Le 23 avril 2026, le Premier ministre Sébastien Lecornu a présenté un projet de loi ambitieux sur le logement, visant à répondre à la crise locative en France. Parmi les mesures annoncées, une attention particulière a été portée sur les logements qualifiés de « passoires énergétiques », c’est-à-dire ceux affichant un Diagnostic de Performance Énergétique (DPE) classé en F ou G.
EN BREF
- Le gouvernement envisage de relouer des logements classés F ou G sous conditions.
- Les propriétaires devront réaliser des travaux d’amélioration énergétique dans des délais précis.

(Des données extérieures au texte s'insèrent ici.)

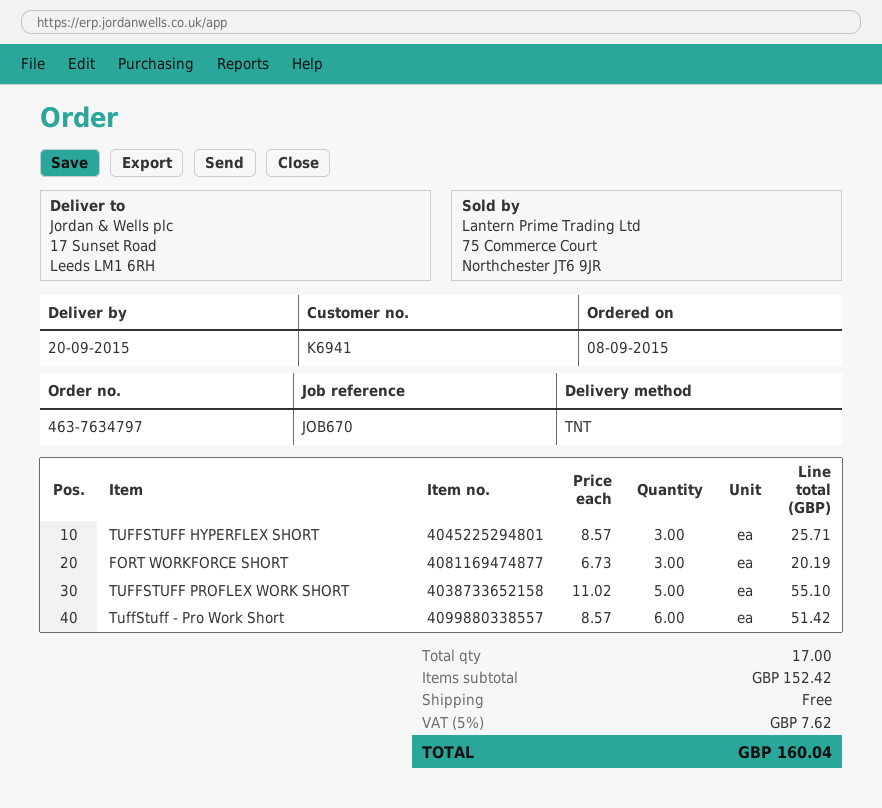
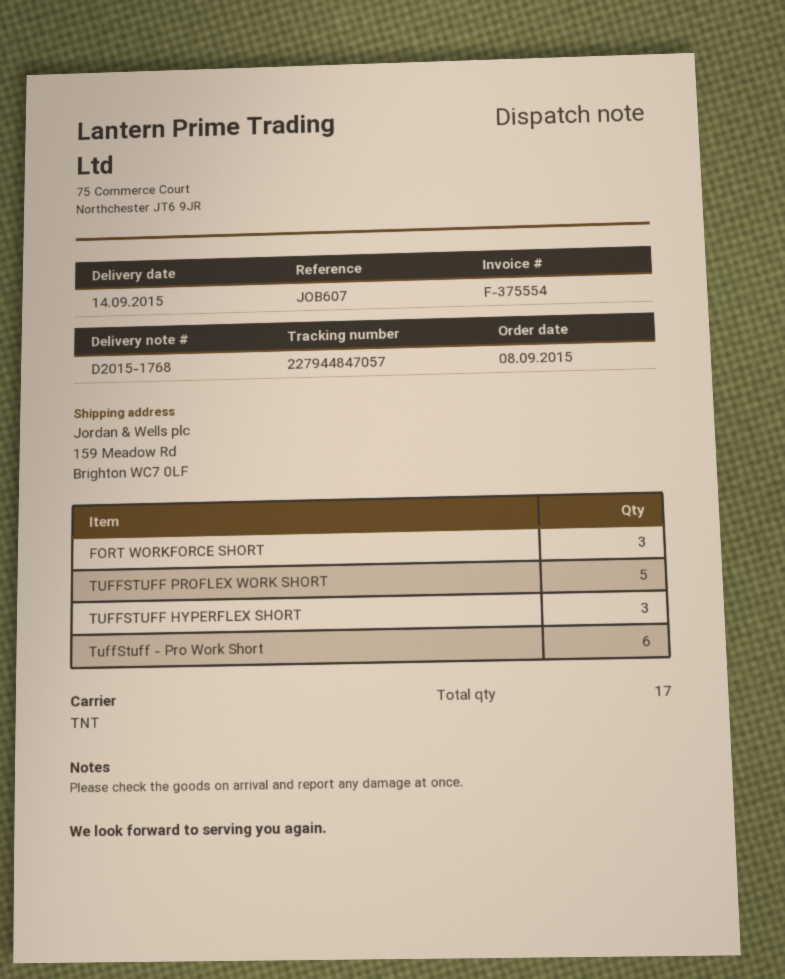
delivery date: 2015-09-20 -> 2015-09-14
reference: JOB670 -> JOB607
ship to: 17 Sunset Road, Leeds LM1 6RH -> 159 Meadow Rd, Brighton WC7 0LF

- Une réforme pourrait réduire le nombre de logements louables d’ici 2034.
Ce projet de loi, qui sera soumis aux parlementaires en première lecture cet été, a pour but de relancer le marché locatif tout en incitant les propriétaires à effectuer des travaux d’amélioration de la performance énergétique. Selon le ministère de l’Économie, le DPE, qui évalue la consommation d’énergie d’un logement, est un outil clé pour déterminer l’impact écologique des habitations.
Actuellement, les logements classés G ne peuvent plus être loués depuis le 1er janvier 2025, mais peuvent encore être vendus. Cette restriction concerne environ 453 000 logements du parc locatif privé. De plus, une interdiction similaire sera appliquée aux biens classés F d’ici 2028, touchant environ 693 000 logements, tandis que les logements classés E pourraient être également concernés d’ici 2034, si aucune réforme n’est mise en place d’ici là.
Le projet de loi stipule que les propriétaires auront des délais pour effectuer les travaux nécessaires : trois ans pour les maisons individuelles et cinq ans pour les appartements en copropriété. Pendant ce temps, les locataires pourraient continuer à supporter des factures énergétiques élevées. Le gouvernement insiste sur le fait que l’objectif n’est pas d’éliminer ces logements du marché locatif, mais plutôt de forcer les propriétaires à agir.
En outre, le Premier ministre a mentionné la nécessité de fournir des compensations pour les locataires vivant dans ces logements peu performants. Pour soutenir la rénovation énergétique, un dispositif est également envisagé pour augmenter les loyers des nouveaux locataires, en contrepartie d’économies d’énergie réalisées.
L’Union Sociale pour l’Habitat (USH) reste attentive à l’impact de ces mesures sur les locataires et les demandeurs de logements sociaux. L’inquiétude demeure quant à la possibilité que ces réformes entraînent des charges supplémentaires pour les ménages les plus vulnérables.
En somme, ce projet de loi sur le logement vise à concilier la nécessité d’améliorer la performance énergétique des logements et l’urgence d’élargir le parc locatif. Le chemin vers une solution durable demeure semé d’embûches, tant pour les propriétaires que pour les locataires.
Cette initiative pourrait être un tournant dans la politique du logement en France, mais elle nécessite une mise en œuvre réfléchie pour éviter de pénaliser les plus fragiles.